TASK INSTRUCTIONS: Your answer should consist of the lines in the listing that hold "packages".

BEGIN RECORDS FOR THE EXERCISE

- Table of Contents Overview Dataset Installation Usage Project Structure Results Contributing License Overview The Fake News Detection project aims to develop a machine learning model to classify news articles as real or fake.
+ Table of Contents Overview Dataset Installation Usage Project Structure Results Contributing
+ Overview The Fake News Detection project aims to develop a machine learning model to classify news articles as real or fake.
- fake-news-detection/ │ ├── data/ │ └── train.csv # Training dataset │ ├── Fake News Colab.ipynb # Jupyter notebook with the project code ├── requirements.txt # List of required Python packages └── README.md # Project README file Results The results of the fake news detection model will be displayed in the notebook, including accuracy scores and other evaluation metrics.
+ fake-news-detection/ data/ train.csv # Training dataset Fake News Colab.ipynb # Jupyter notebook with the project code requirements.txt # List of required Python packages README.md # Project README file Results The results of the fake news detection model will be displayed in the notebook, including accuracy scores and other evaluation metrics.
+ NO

END RECORDS FOR THE EXERCISE
BEGIN RECORDS FOR THE EXERCISE

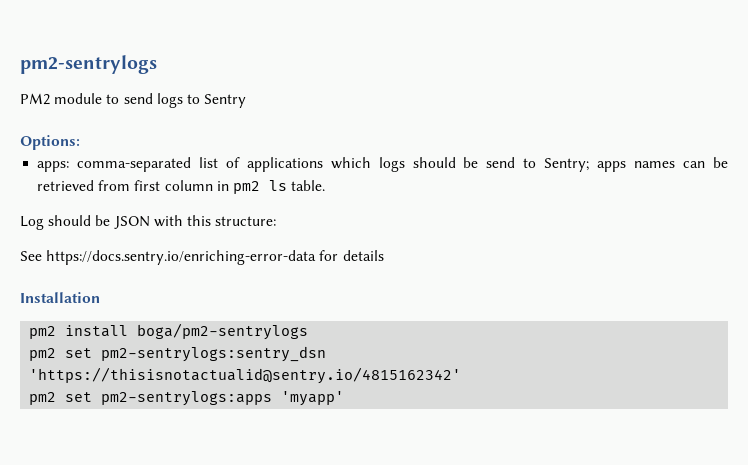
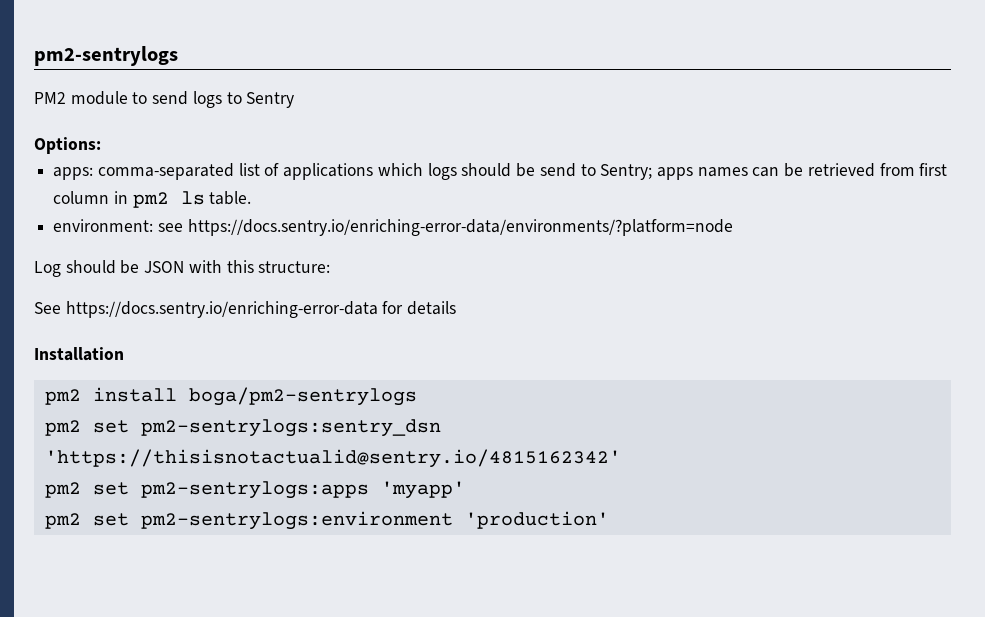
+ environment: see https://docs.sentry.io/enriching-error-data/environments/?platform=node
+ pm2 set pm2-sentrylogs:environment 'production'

END RECORDS FOR THE EXERCISE
BEGIN RECORDS FOR THE EXERCISE

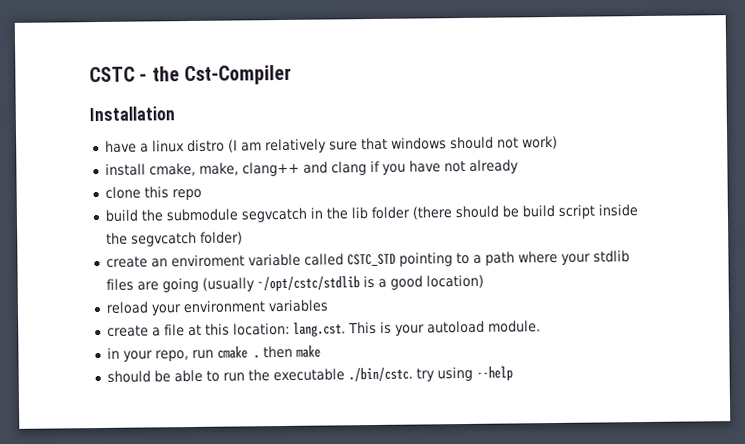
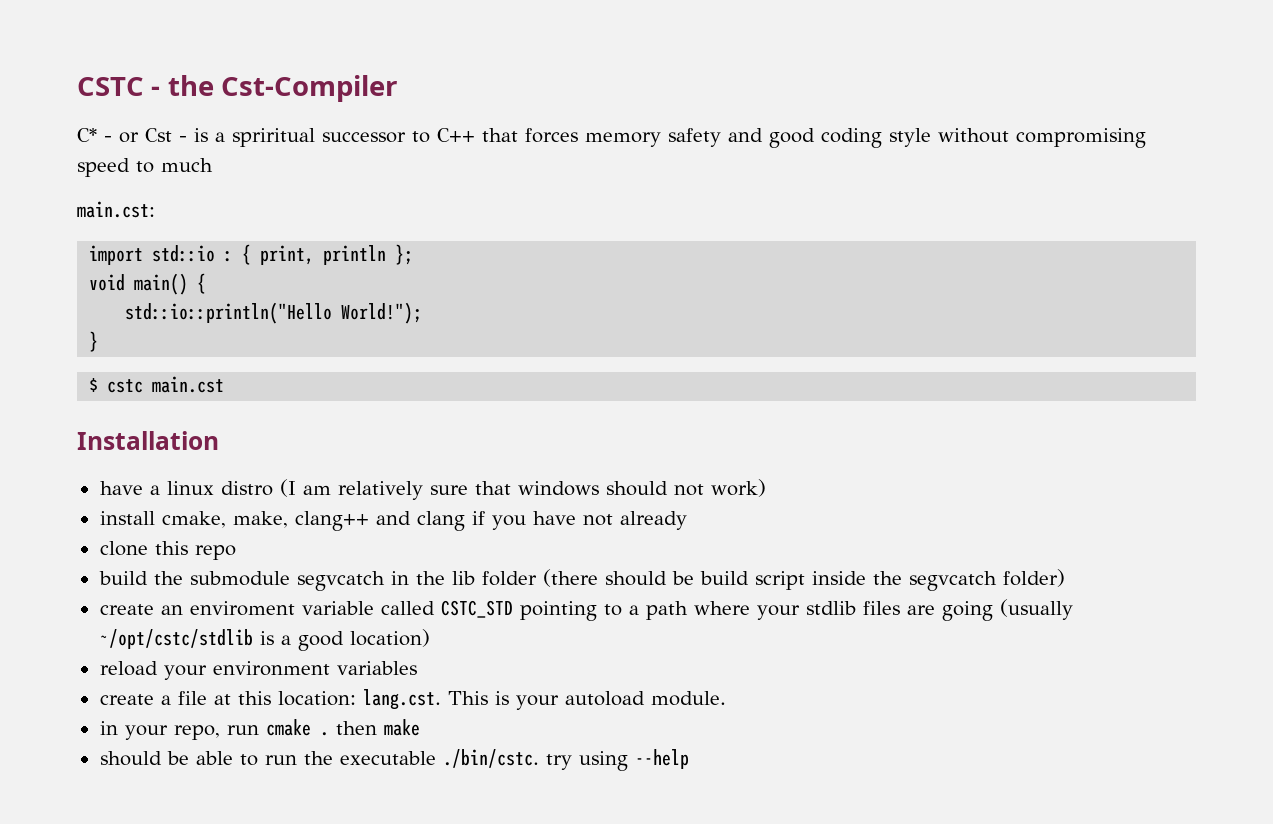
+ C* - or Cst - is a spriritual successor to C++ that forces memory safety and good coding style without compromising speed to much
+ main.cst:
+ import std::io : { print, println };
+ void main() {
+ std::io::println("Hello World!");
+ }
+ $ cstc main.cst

END RECORDS FOR THE EXERCISE

ANSWER TO THIS PROBLEM:
- fake-news-detection/ │ ├── data/ │ └── train.csv # Training dataset │ ├── Fake News Colab.ipynb # Jupyter notebook with the project code ├── requirements.txt # List of required Python packages └── README.md # Project README file Results The results of the fake news detection model will be displayed in the notebook, including accuracy scores and other evaluation metrics.
+ fake-news-detection/ data/ train.csv # Training dataset Fake News Colab.ipynb # Jupyter notebook with the project code requirements.txt # List of required Python packages README.md # Project README file Results The results of the fake news detection model will be displayed in the notebook, including accuracy scores and other evaluation metrics.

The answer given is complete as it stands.